Lately I find myself in the once-familiar position of taking mockups and converting them to markup and CSS. This is generally a pretty simple task, one you could optionally pass off to a junior dev. But that assumes there’s a clear process for it. Obvious divisions of labor, patterns, and best practices, I’m finding, make a hell of a lot of difference. Without those things, it becomes even more painful than it has to be. Join me, won’t you, as I go back in time to when I last did this stuff and try to figure out what made it work well:
1. you need a visual
It doesn’t matter if it’s a fully rendered mockup with all the colors and borders and padding decided on. It can be just a wireframe. However, you need a picture of the final product you hope to produce. If your website was a novel, you’d draft an outline. If your team is just you, maybe you can make it work with no documentation. Once there’s even a single other person, however, you need some representation of the end goal in order to begin doing work. From a mockup or wireframe, you can start getting a feel for the data you’ll need access to, which is something you want as early as possible.
2. dummy markup
If you’re both visual designer and frontend dev, this and the step above may be one in the same. But if those roles are handled by separate folks, the work of the first needs to be translated into the domain of the second. The way elements fit together visually is different (obvs) than the way they fit together in markup. Separations and groupings not evident in an image become much more clear with HTML tags around them. It’s easier to see where an array of data will be looped through, or where a condition will determine visibility, an error state, or some other presentational change. Translating to markup should leave you with a fuzzy sketch of the data you’ll need to receive from the server.
3. dummy data
If you’re working on a dynamic page, you’re using some sort of template. Whether it’s client-side or server-side, you should replace the dynamic pieces of your dummy markup with template tags. Creating dummy data at the same time will let you test your template, even if you’re not the backend developer, or you’re waiting on something in your application’s data layer to be ready. While dummy data obviously won’t help you catch edge cases like unescaped characters or data that’s longer or shorter than what you’re expecting, it will firm up the picture of your viewmodel so that whoever’s connecting it to live data can do that work without a lot of back-and-forth.
4. real data
This is the awesome part where whoever’s doing the server-side code swaps hard-coded viewmodel values for dynamic stuff and everything just magically works.
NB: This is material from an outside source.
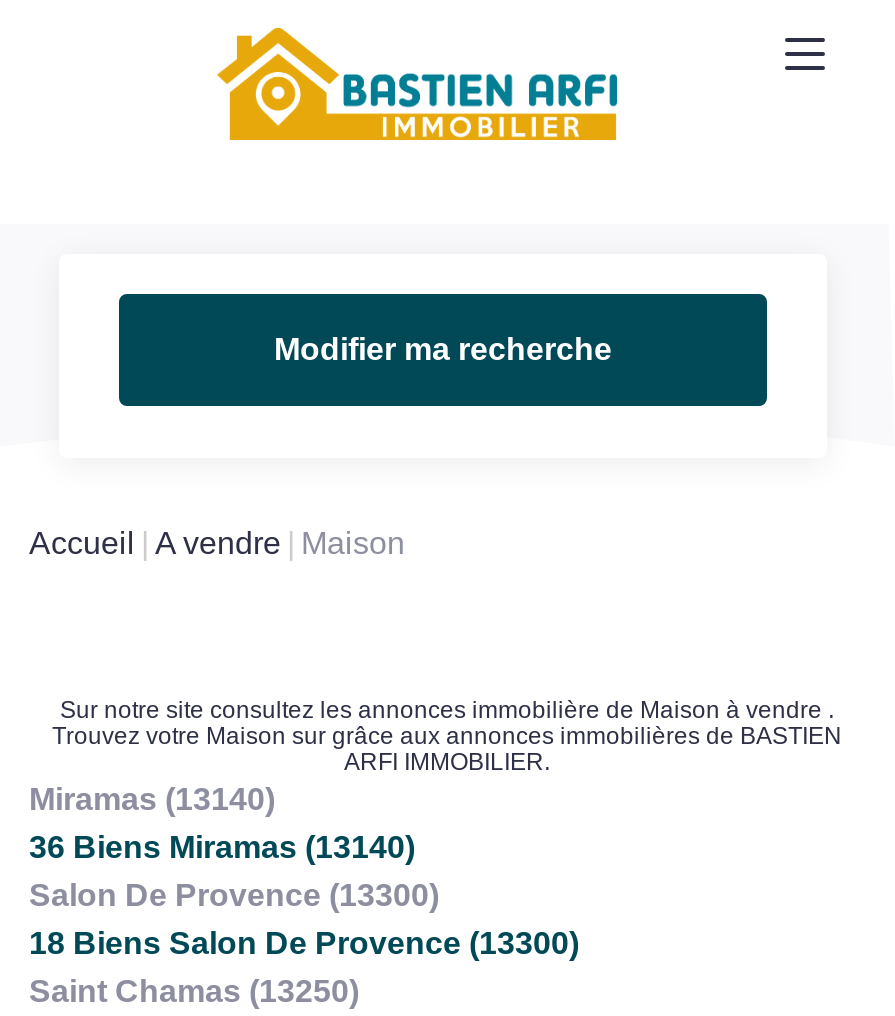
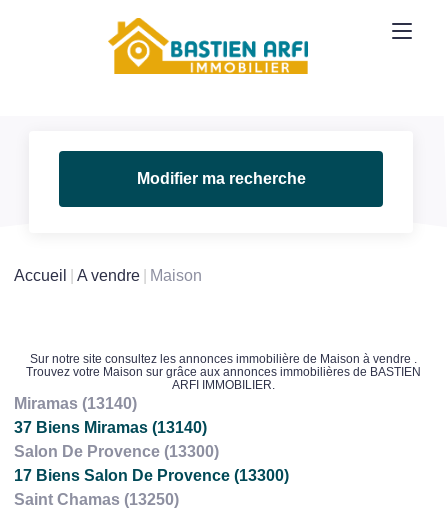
- 36 Biens Miramas (13140)
+ 37 Biens Miramas (13140)

- 18 Biens Salon De Provence (13300)
+ 17 Biens Salon De Provence (13300)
J/K. This is the part where you find the bugs. Not just the data bugs mentioned above, but bugs in the design, such as, “that just doesn’t look very good with text in it.” So you back-track to whichever step contains the bug and go through the steps again. If you can show me a development process that avoids that sort of repetition, I will print out this blog post and eat it.
Pretty simple stuff, but notice there are a bunch of different roles in there, and this allows those that touch the frontend to proceed on their own schedule without holding each other up. It also prevents people in those roles from being engaged too early and floundering trying to make guesses about what the eventual shape of a page or application will be, letting everyone waste less effort.
It also delivers work products biased heavily toward YAGNIBSW (“You Ain’t Gonna Need It But So What?”). It builds in a thoughtful amount of rigor and separation of concerns at the point where it’s easy and cheap to do so, which will save you time down the road if you go through a lot of revisions, and will at worst seem less cowboy-ish and cool if you don’t.
Are there any other steps you use, or an entirely different, better way of doing it?